Black huckleberries are among the most popular berries in the Northwest, traditionally picked by Native Americans in firemanaged settings in the high mountains and now quite popular with harvesters from all backgrounds.

Black huckleberries (Gaylussacia baccata) are among the most popular berries in the Northwest, traditionally picked by Native Americans in firemanaged settings in the high mountains. Image: Nancy and Robert Turner

Pacific Northwest Foraging author Douglas Deur outlines a year of foraging

Each year, the natural landscape and the plants within it go through cycles of awakening and dormancy that inevitably guide the food harvest.
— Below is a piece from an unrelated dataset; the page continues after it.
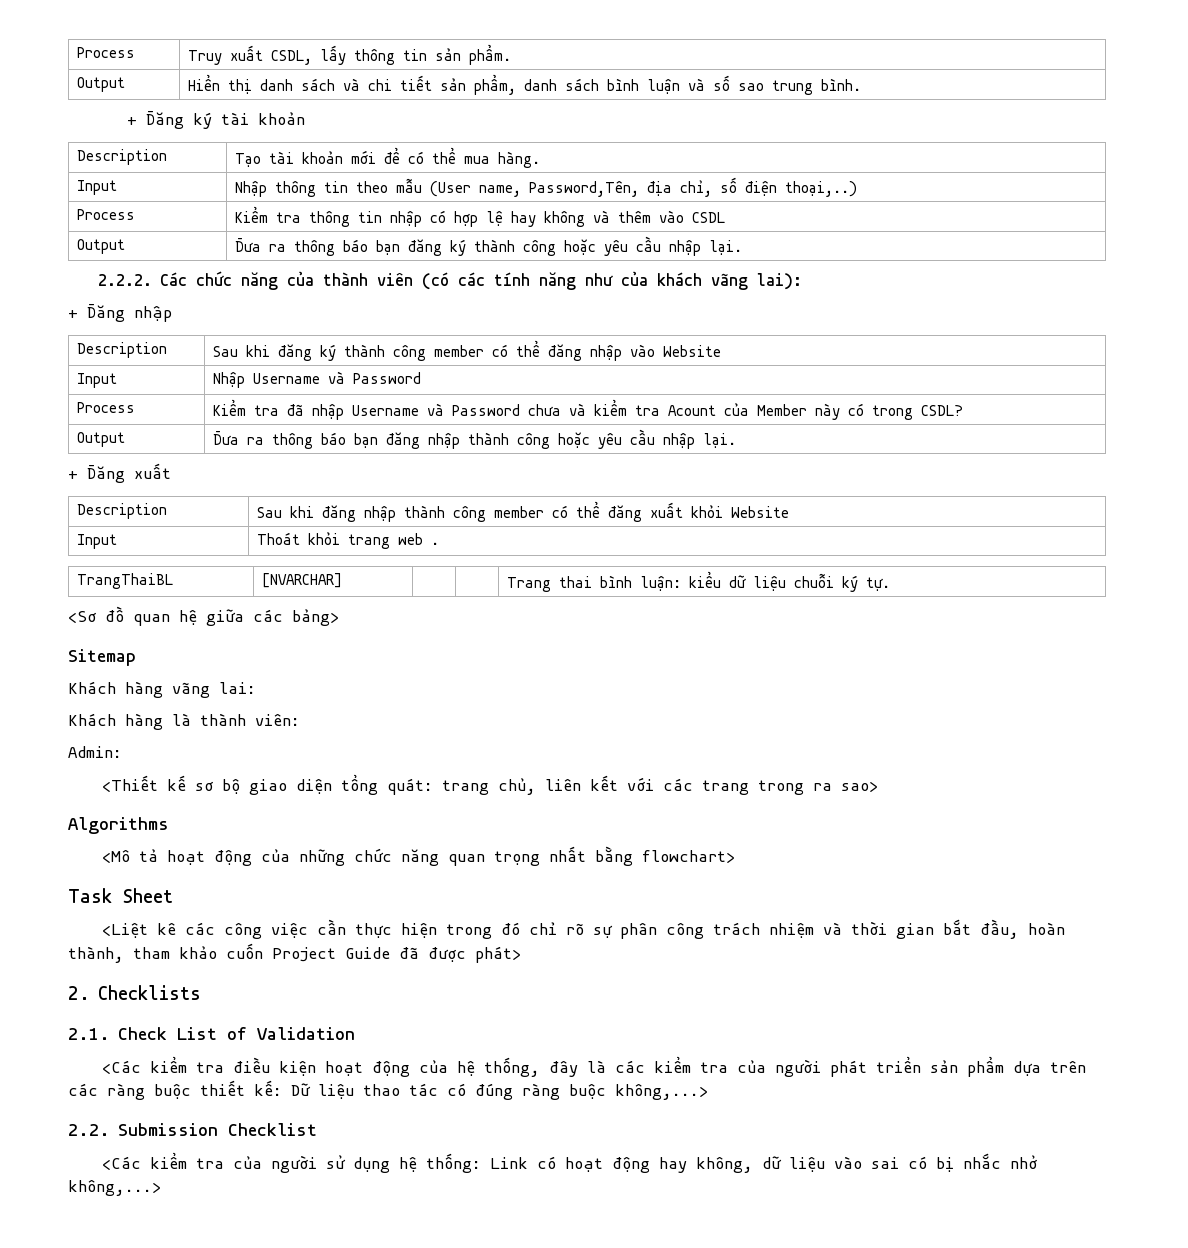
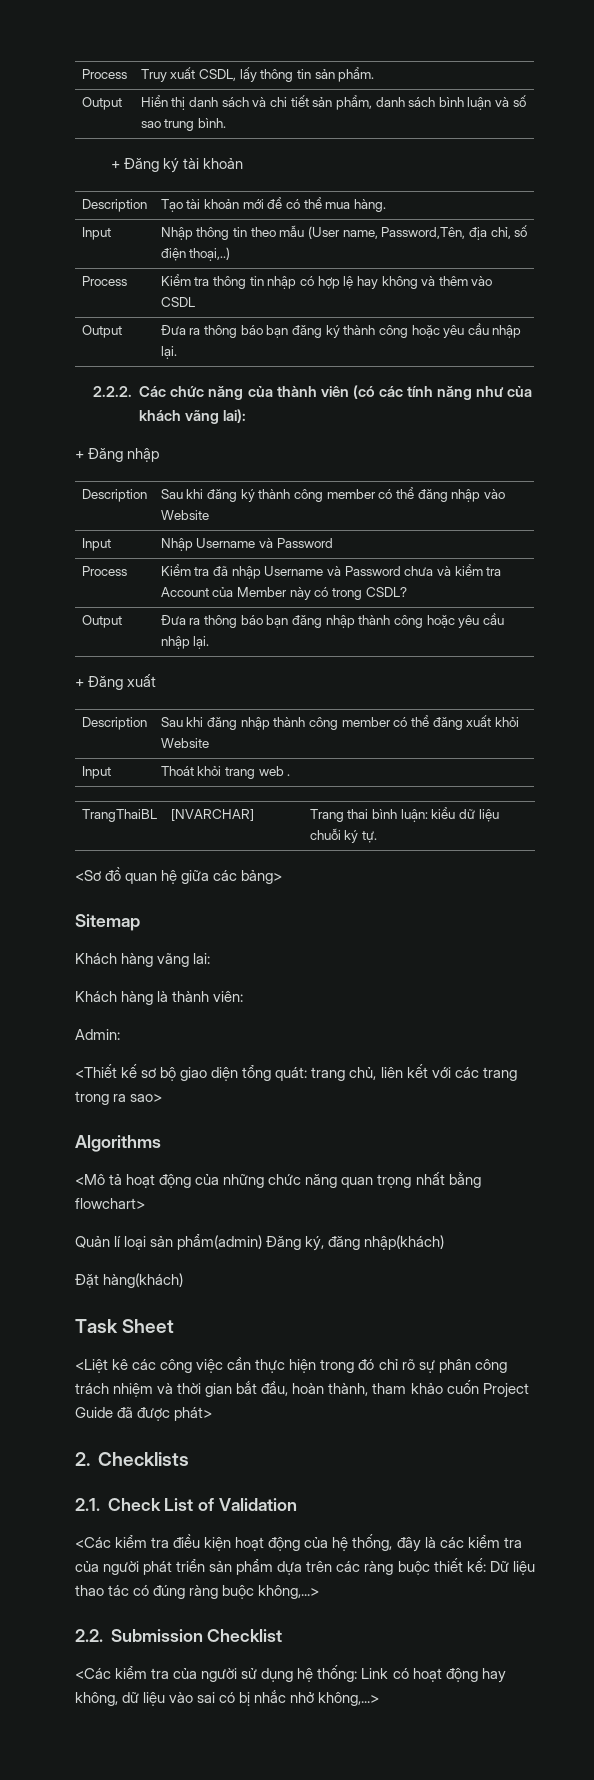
- Process | Kiểm tra đã nhập Username và Password chưa và kiểm tra Acount của Member này có trong CSDL?
+ Process | Kiểm tra đã nhập Username và Password chưa và kiểm tra Account của Member này có trong CSDL?
+ Quản lí loại sản phẩm(admin) Đăng ký, đăng nhập(khách)
+ Đặt hàng(khách)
The exact timing of these cycles varies between elevations and latitudes, with most seasonal changes occurring later, and in more compressed timeframes, as one moves upslope or northward within the region. The timing of these cycles also changes along with our climate, so that winters are generally becoming shorter and spring arrives earlier than was the case a generation or two ago. Still, it is possible to outline general seasonal patterns that characterize the entire Northwestern region.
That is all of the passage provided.